Panting, Niheu wended his way up to her side. “Not so far from dawn now.”
/> “No.”
Up here, above the waves, Namaka could feel it more clearly—that burning orb, lurching through the firmament, ready to pierce through the reprieve of night and sting her eyes, sap her stamina. Niheu might welcome dawn, but it would only make the rest of them weaker.
And indeed, as it was, Kamapua‘a huffed and wheezed, not bothering to hide his pain. His once interminable energy was long gone now, and Namaka almost wanted to ask what had happened to him. Save that it was none of her business, and if he wanted to share, surely he would have.
“How far to the caldera?” she asked.
Niheu shrugged. “I’ve never climbed this peak.”

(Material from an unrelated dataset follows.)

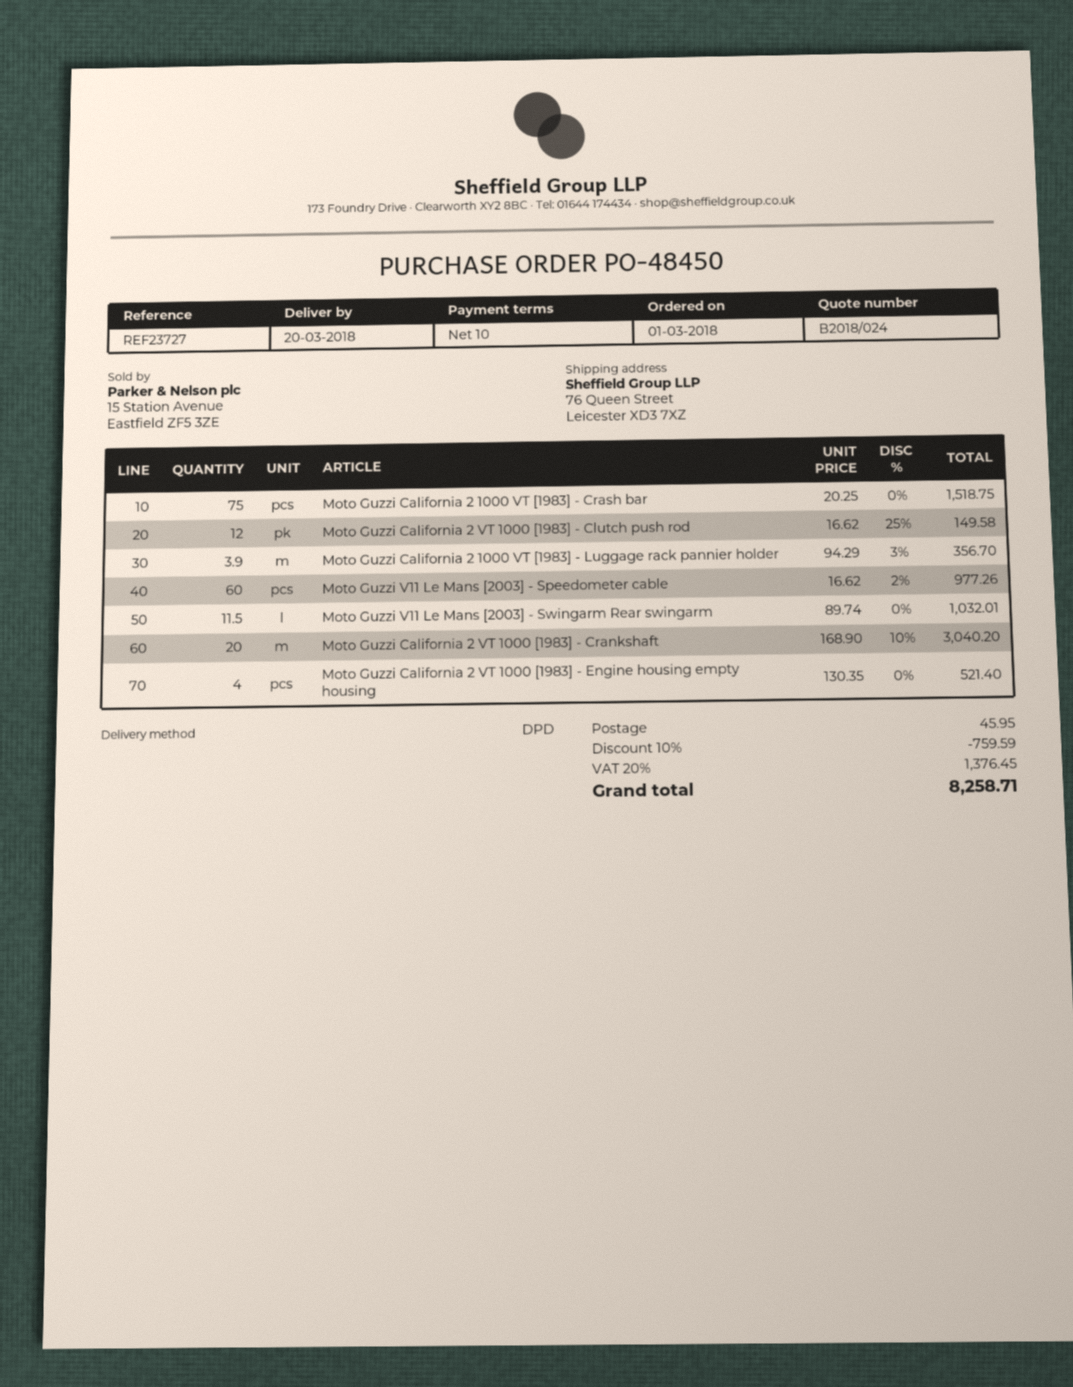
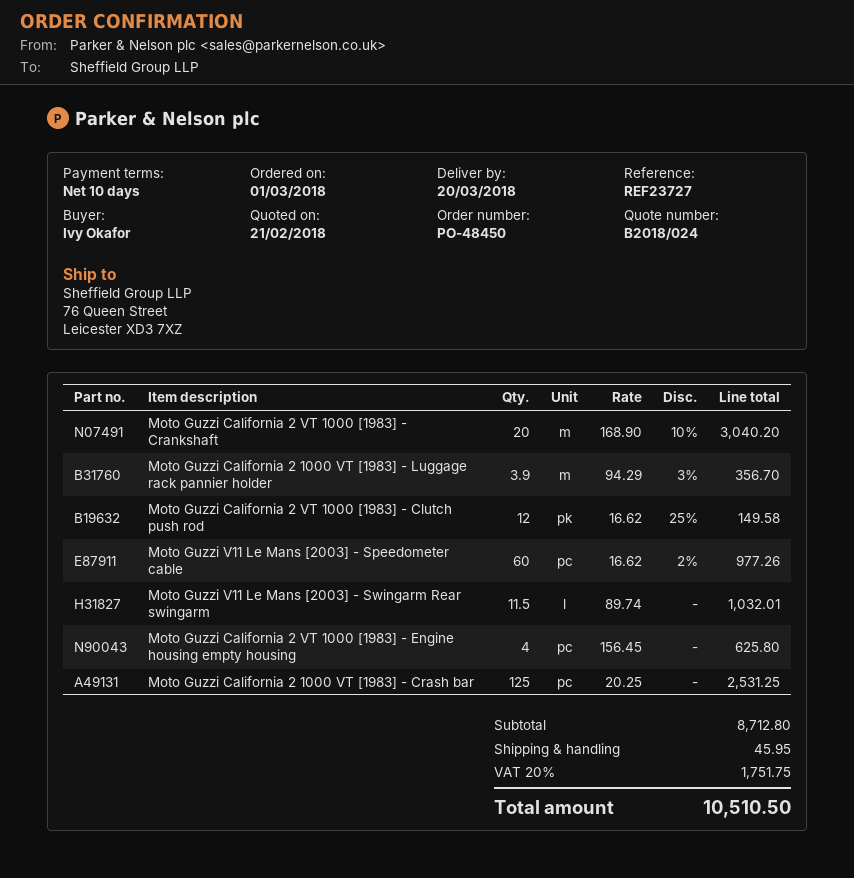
Moto Guzzi California 2 1000 VT [1983] - Crash bar: 75 x 20.25 = 1518.75 -> 125 x 20.25 = 2531.25
Moto Guzzi California 2 VT 1000 [1983] - Engine housing empty housing: 4 x 130.35 = 521.40 -> 4 x 156.45 = 625.80
discount: 10% = 759.59 -> none
tax: 20% = 1376.45 -> 20% = 1751.75
total: 8258.71 -> 10510.50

Namaka whirled on him. “Then what are you even still doing among us? Go back to Waimea and protect your people.”
The young man winced, causing Namaka to clutch her wounded side defensively, as if to say, ‘forgive me, I’m injured.’
“I’m sorry. I just … You put yourself at risk coming any further. Leave it to us.”
“Nah. I, uh … I’ll climb back down with the rest of you.”
Kamapua‘a huffed once more. “My nephew-son-brother means he forgot which way is down and can’t figure out how to get off the shitting mountain … best fall in, my multi-relational companion. We’ll watch out for you.”
“Fine,” Namaka said. “Then we keep climbing. Make it as far as we can before sunrise.”
“Then rest?” Taema asked.
“No,” Namaka said. “Then we keep climbing some more.”
Near sheer declivities ringed the better portion of the caldera atop Mount Waialeale, creating an almost impassible semicircle—a wall of green that blocked and obscured, funneling them into the singular point of ingress. There the slope rose in more gradual incline before dropping away rather suddenly, pitching into the caldera itself. Far below, the hollow was filled with a lake, disturbed only by continuous rain and numerous falls emptying down into the basin.